Problem statement:
Go through the listing below and output exactly the line with "CatBoost | recall: 0.982 -> 0.981", the line with "Sum | Review rating: 69.6 -> 73.7", and each line between; omit the rest.

# # # # #

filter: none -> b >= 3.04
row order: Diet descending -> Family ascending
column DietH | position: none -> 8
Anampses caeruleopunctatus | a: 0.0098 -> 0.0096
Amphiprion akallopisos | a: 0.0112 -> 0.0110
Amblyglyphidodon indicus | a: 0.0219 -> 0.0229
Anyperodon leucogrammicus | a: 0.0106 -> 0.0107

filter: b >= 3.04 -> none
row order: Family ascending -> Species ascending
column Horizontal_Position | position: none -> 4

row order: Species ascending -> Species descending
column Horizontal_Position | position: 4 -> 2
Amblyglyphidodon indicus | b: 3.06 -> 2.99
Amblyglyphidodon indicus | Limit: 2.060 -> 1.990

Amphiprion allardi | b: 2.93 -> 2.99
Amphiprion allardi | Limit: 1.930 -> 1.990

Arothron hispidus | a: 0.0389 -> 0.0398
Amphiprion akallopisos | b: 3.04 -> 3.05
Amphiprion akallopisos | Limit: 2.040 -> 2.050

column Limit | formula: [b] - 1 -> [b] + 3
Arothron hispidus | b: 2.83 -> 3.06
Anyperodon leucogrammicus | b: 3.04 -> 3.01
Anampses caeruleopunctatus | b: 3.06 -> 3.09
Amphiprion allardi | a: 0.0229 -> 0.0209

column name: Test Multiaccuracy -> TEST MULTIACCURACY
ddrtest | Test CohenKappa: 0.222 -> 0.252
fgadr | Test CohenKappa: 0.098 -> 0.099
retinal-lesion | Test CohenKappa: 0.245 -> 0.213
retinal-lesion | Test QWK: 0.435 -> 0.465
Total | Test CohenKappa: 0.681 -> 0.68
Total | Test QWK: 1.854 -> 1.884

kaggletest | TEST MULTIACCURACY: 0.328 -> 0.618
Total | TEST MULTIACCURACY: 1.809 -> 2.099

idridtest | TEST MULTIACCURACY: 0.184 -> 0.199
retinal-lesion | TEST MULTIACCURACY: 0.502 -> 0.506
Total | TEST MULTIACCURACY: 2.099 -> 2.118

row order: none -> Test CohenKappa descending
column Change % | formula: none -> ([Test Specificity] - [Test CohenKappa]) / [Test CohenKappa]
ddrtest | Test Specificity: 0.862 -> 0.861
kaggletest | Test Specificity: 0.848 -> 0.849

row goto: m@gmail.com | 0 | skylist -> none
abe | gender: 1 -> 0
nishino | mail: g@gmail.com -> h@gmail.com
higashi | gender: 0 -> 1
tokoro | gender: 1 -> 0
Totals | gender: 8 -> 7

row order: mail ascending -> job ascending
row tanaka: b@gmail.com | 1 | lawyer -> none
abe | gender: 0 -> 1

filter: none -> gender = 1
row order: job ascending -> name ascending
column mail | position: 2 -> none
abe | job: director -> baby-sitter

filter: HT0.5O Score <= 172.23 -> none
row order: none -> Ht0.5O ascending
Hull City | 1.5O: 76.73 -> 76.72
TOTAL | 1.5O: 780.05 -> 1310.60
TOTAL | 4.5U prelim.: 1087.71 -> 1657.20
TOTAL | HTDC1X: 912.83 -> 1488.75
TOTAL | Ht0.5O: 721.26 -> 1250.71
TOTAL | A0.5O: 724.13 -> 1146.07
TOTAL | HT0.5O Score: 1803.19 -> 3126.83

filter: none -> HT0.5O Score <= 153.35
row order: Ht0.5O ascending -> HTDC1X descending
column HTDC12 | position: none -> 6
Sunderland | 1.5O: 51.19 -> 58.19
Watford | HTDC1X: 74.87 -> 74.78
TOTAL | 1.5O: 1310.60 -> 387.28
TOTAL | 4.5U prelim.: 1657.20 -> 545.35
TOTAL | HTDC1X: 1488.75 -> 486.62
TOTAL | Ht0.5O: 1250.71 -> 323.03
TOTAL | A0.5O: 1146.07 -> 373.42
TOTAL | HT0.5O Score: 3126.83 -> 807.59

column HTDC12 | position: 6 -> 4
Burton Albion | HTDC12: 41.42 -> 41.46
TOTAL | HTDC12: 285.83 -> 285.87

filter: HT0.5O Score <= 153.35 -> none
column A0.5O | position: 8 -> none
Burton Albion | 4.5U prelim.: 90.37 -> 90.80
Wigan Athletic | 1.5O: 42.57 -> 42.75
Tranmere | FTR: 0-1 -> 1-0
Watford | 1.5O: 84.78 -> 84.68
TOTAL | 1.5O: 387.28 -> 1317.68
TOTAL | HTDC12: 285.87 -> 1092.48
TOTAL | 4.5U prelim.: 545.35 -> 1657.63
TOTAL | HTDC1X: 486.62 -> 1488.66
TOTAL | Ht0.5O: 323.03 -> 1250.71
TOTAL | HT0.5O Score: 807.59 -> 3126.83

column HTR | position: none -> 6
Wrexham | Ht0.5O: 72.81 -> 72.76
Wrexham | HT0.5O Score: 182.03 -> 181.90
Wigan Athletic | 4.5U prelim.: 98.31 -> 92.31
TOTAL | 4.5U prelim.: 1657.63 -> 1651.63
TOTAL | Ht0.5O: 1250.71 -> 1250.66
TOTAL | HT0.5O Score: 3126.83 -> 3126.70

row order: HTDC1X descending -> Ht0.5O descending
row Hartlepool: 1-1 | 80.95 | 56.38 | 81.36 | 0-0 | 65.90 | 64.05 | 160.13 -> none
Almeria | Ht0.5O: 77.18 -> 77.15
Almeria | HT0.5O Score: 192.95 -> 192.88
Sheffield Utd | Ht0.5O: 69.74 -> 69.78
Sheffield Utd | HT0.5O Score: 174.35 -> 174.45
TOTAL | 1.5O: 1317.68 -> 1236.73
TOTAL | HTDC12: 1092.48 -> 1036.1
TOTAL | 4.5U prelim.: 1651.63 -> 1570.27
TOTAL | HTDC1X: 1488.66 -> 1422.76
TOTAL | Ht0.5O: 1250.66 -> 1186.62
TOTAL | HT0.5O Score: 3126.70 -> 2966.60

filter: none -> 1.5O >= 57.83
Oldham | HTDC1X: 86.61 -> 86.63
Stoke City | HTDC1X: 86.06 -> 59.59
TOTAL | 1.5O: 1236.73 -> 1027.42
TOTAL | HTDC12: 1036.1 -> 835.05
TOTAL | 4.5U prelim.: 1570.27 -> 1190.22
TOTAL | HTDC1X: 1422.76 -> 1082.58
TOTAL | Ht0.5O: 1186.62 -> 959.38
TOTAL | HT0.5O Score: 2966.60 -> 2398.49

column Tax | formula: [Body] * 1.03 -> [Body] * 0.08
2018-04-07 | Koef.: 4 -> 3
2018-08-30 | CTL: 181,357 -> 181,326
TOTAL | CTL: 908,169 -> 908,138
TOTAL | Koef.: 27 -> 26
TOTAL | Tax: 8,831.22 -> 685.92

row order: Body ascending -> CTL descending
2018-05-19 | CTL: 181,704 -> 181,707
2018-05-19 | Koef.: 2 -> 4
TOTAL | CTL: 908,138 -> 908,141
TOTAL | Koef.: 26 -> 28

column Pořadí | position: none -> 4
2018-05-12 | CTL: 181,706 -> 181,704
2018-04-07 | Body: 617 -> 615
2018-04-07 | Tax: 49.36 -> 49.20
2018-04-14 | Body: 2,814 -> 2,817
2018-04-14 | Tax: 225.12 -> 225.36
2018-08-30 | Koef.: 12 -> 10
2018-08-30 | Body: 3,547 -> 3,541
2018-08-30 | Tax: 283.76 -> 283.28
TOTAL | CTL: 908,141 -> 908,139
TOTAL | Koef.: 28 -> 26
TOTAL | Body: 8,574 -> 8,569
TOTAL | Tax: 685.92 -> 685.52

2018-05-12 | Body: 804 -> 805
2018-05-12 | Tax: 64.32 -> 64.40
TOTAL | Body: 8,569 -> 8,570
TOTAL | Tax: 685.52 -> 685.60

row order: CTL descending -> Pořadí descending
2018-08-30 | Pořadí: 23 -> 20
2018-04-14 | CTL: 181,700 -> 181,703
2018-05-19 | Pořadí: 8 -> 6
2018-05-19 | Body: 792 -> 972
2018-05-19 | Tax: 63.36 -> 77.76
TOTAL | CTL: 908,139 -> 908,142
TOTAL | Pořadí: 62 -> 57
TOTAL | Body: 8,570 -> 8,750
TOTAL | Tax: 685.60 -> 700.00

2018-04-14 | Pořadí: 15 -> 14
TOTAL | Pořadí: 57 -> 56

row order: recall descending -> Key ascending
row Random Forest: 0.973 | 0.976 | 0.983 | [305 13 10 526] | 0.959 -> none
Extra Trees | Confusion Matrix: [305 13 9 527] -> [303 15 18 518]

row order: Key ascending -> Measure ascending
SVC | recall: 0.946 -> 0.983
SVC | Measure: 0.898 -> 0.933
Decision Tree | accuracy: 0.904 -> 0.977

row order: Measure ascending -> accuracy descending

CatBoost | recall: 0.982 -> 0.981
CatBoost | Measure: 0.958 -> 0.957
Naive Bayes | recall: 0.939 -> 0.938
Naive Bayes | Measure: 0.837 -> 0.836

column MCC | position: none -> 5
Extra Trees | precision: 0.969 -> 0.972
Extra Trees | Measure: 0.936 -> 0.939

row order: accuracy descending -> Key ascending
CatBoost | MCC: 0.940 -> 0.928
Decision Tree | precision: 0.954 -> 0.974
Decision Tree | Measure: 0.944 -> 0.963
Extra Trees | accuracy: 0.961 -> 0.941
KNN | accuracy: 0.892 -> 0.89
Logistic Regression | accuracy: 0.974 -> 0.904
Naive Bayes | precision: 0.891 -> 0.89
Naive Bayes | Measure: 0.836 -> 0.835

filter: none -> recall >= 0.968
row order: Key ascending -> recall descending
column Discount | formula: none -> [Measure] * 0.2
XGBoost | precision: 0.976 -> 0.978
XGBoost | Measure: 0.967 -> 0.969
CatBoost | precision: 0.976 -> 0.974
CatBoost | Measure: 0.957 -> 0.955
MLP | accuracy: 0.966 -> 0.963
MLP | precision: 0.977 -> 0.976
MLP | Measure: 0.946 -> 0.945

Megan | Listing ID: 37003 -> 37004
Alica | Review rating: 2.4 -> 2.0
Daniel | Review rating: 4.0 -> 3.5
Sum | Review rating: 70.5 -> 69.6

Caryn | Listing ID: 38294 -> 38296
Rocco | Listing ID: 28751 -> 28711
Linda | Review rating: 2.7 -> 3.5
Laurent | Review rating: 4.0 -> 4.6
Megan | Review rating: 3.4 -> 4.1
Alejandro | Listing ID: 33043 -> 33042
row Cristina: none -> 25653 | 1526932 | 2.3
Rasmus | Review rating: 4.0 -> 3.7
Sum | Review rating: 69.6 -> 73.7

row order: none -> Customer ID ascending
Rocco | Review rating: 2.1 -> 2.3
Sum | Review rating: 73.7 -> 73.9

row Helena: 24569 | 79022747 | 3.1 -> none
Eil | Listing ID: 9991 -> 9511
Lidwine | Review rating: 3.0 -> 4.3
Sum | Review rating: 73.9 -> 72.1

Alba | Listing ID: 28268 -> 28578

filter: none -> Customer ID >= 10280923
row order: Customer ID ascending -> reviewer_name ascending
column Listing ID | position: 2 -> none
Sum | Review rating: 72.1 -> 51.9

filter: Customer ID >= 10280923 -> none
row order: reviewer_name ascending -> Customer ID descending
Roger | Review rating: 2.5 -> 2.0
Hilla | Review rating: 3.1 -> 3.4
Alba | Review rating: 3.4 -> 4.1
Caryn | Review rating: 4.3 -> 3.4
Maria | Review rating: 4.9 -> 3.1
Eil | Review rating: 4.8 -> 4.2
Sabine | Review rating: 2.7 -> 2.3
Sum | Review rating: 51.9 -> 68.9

# # # # #

Answer area:
CatBoost | recall: 0.982 -> 0.981
CatBoost | Measure: 0.958 -> 0.957
Naive Bayes | recall: 0.939 -> 0.938
Naive Bayes | Measure: 0.837 -> 0.836

column MCC | position: none -> 5
Extra Trees | precision: 0.969 -> 0.972
Extra Trees | Measure: 0.936 -> 0.939

row order: accuracy descending -> Key ascending
CatBoost | MCC: 0.940 -> 0.928
Decision Tree | precision: 0.954 -> 0.974
Decision Tree | Measure: 0.944 -> 0.963
Extra Trees | accuracy: 0.961 -> 0.941
KNN | accuracy: 0.892 -> 0.89
Logistic Regression | accuracy: 0.974 -> 0.904
Naive Bayes | precision: 0.891 -> 0.89
Naive Bayes | Measure: 0.836 -> 0.835

filter: none -> recall >= 0.968
row order: Key ascending -> recall descending
column Discount | formula: none -> [Measure] * 0.2
XGBoost | precision: 0.976 -> 0.978
XGBoost | Measure: 0.967 -> 0.969
CatBoost | precision: 0.976 -> 0.974
CatBoost | Measure: 0.957 -> 0.955
MLP | accuracy: 0.966 -> 0.963
MLP | precision: 0.977 -> 0.976
MLP | Measure: 0.946 -> 0.945

Megan | Listing ID: 37003 -> 37004
Alica | Review rating: 2.4 -> 2.0
Daniel | Review rating: 4.0 -> 3.5
Sum | Review rating: 70.5 -> 69.6

Caryn | Listing ID: 38294 -> 38296
Rocco | Listing ID: 28751 -> 28711
Linda | Review rating: 2.7 -> 3.5
Laurent | Review rating: 4.0 -> 4.6
Megan | Review rating: 3.4 -> 4.1
Alejandro | Listing ID: 33043 -> 33042
row Cristina: none -> 25653 | 1526932 | 2.3
Rasmus | Review rating: 4.0 -> 3.7
Sum | Review rating: 69.6 -> 73.7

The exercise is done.